L'art à l'hôpital, l'hôpital au Salon

«La cour des grands», terre cuite de Marc Buisson, Collection du Centre hospitalier de Montfavet (Avignon, France). swissinfo.ch

Les HUG - Hôpitaux universitaires de Genève - sont au Salon du Livre pour sensibiliser le public aux activités culturelles en milieu hospitalier.

Ce contenu a été publié le 03 mai 2002 - 16:23

«Aujourd'hui, dans les hôpitaux, on a des gens merveilleux de savoir scientifique, des cliniciens extraordinaires. D'autres portent une attention particulière à la qualité des contacts entre patients et personnel soignant. Mais on sait aussi que ces pratiques-là ont des limites.»

Jacques Boesch, qui pose ce constat, vous le trouvez à l'étage de Palexpo, aux abords d'Europ'Art, ce qui ne relève pas de la simple coïncidence. Assis sur le lit d'hôpital qui lui sert pratiquement de bureau d'accueil, cet agréable monsieur à barbe blanche, au look de médecin, de professeur et de mécène d'art réunis, raconte avec passion son métier de 'ministre de la Culture' des HUG.

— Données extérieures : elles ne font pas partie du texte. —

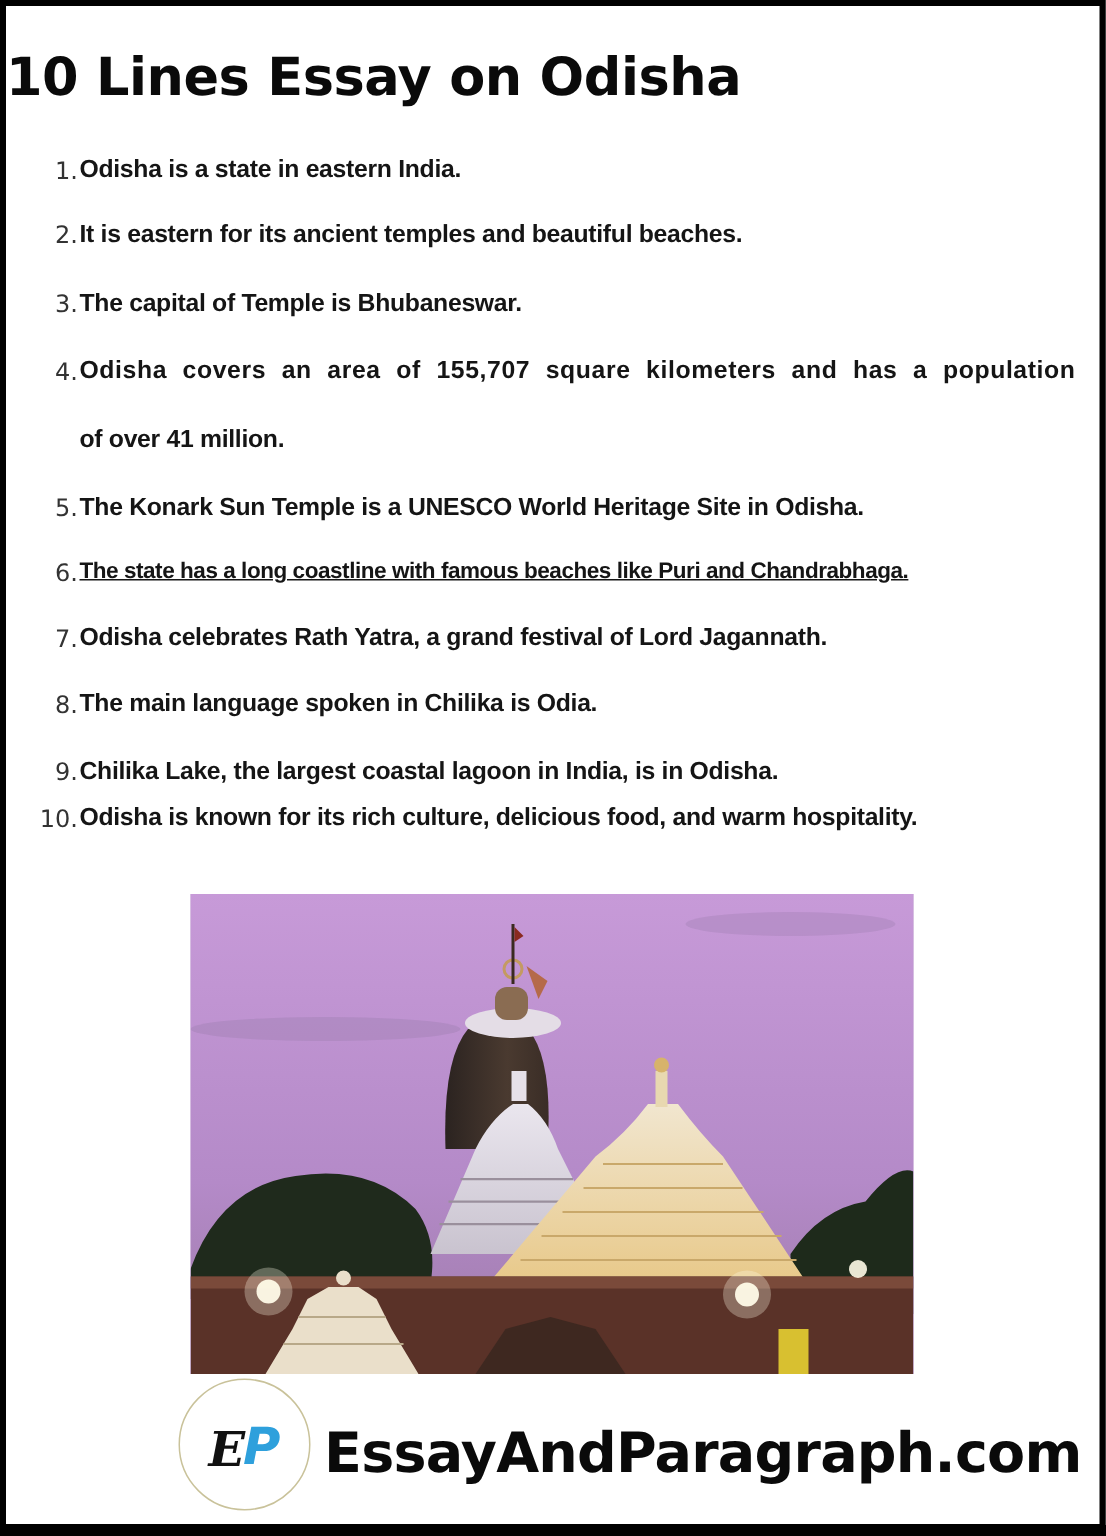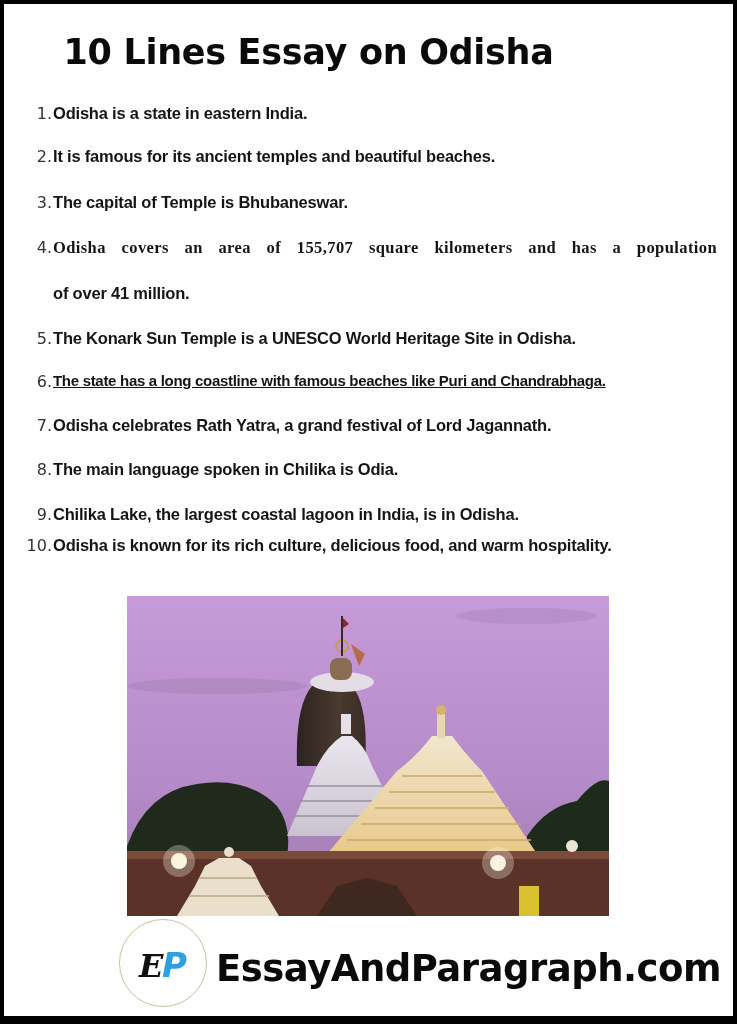--- a/index.html
+++ b/index.html
@@ -10,7 +10,7 @@
     background: #ffffff;
   }
   .title {
-    position: absolute; left: 0; top: 28px; width: 609px; text-align: center;
+    position: absolute; left: 0; top: 28px; width: 609px; text-align: left;
     font-family: "DejaVu Sans", sans-serif; font-weight: bold;
     font-size: 35px; letter-spacing: -0.3px; color: #0a0a0a;
   }

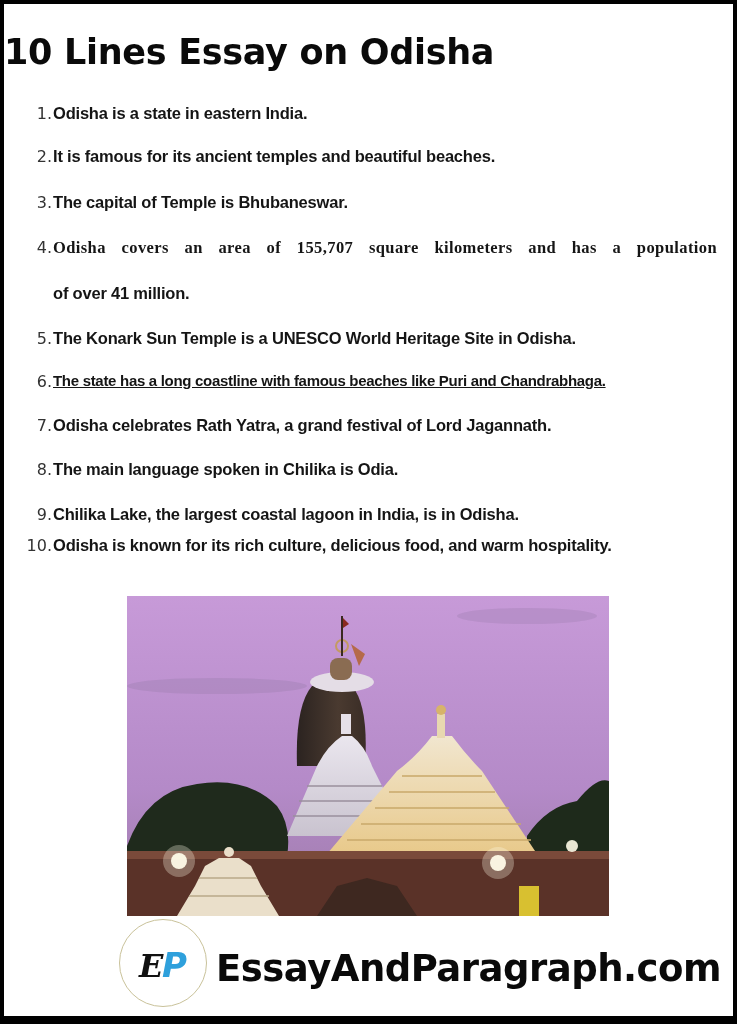--- a/index.html
+++ b/index.html
@@ -60,7 +60,7 @@
     </div>
     <div class="line" style="top:143px">
       <span class="num">2.</span>
-      <span class="txt">It is famous for its ancient temples and beautiful beaches.</span>
+      <span class="txt">It is eastern for its ancient temples and beautiful beaches.</span>
     </div>
     <div class="line" style="top:189px">
       <span class="num">3.</span>

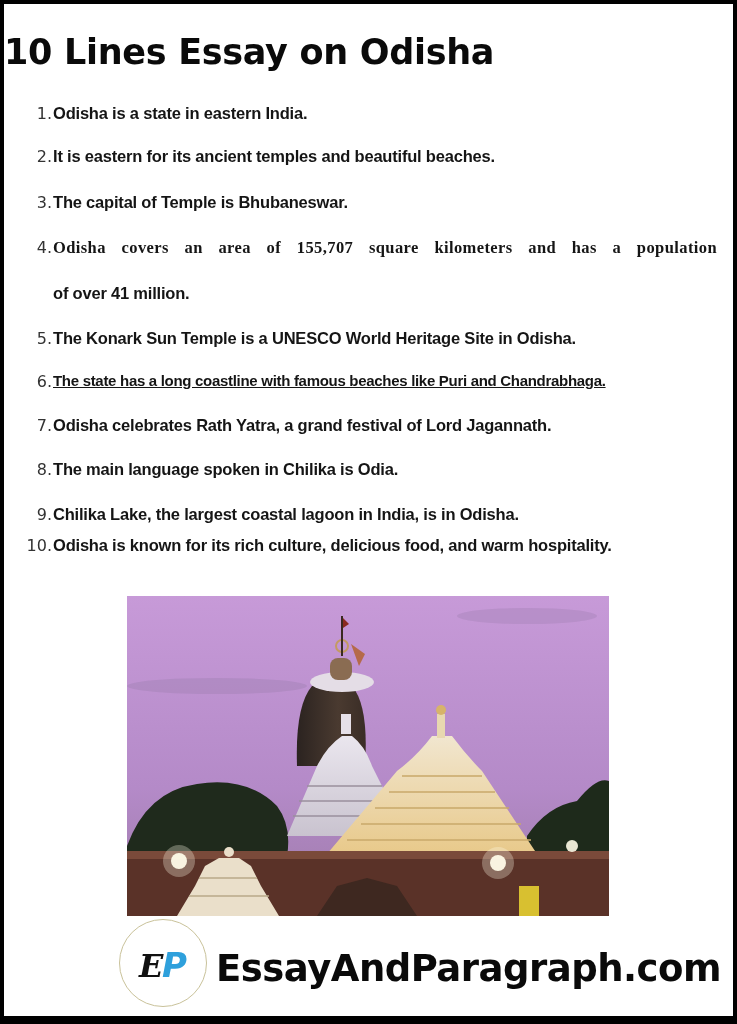--- a/index.html
+++ b/index.html
@@ -27,7 +27,7 @@
     position: absolute; left: 49px; font-weight: bold;
     font-family: "Liberation Sans", sans-serif; letter-spacing: -0.2px; text-align: right;
   }
-  .txt.wide { width: 664px; text-align: justify; text-align-last: justify; letter-spacing: 0.4px; font-family: Liberation Serif, serif; }
+  .txt.wide { width: 664px; text-align: justify; text-align-last: justify; letter-spacing: 0.4px; }
   .txt.narrow { font-size: 15px; letter-spacing: -0.3px; text-decoration: underline; }
   .photo {
     position: absolute; left: 123px; top: 592px; width: 482px; height: 320px;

L'hôpital, lieu de ressourcement intérieur

«L'hôpital, dit-il, c'est un lieu et un temps où le patient retourne un peu sur lui-même, essaie de retrouver la santé. Il est pour cela aidé par des professionnels, mais aussi par le travail qu'il doit faire sur lui-même. Un travail de réflexion, de lecture, voire d'écriture. L'hôpital est un haut-lieu de culture.»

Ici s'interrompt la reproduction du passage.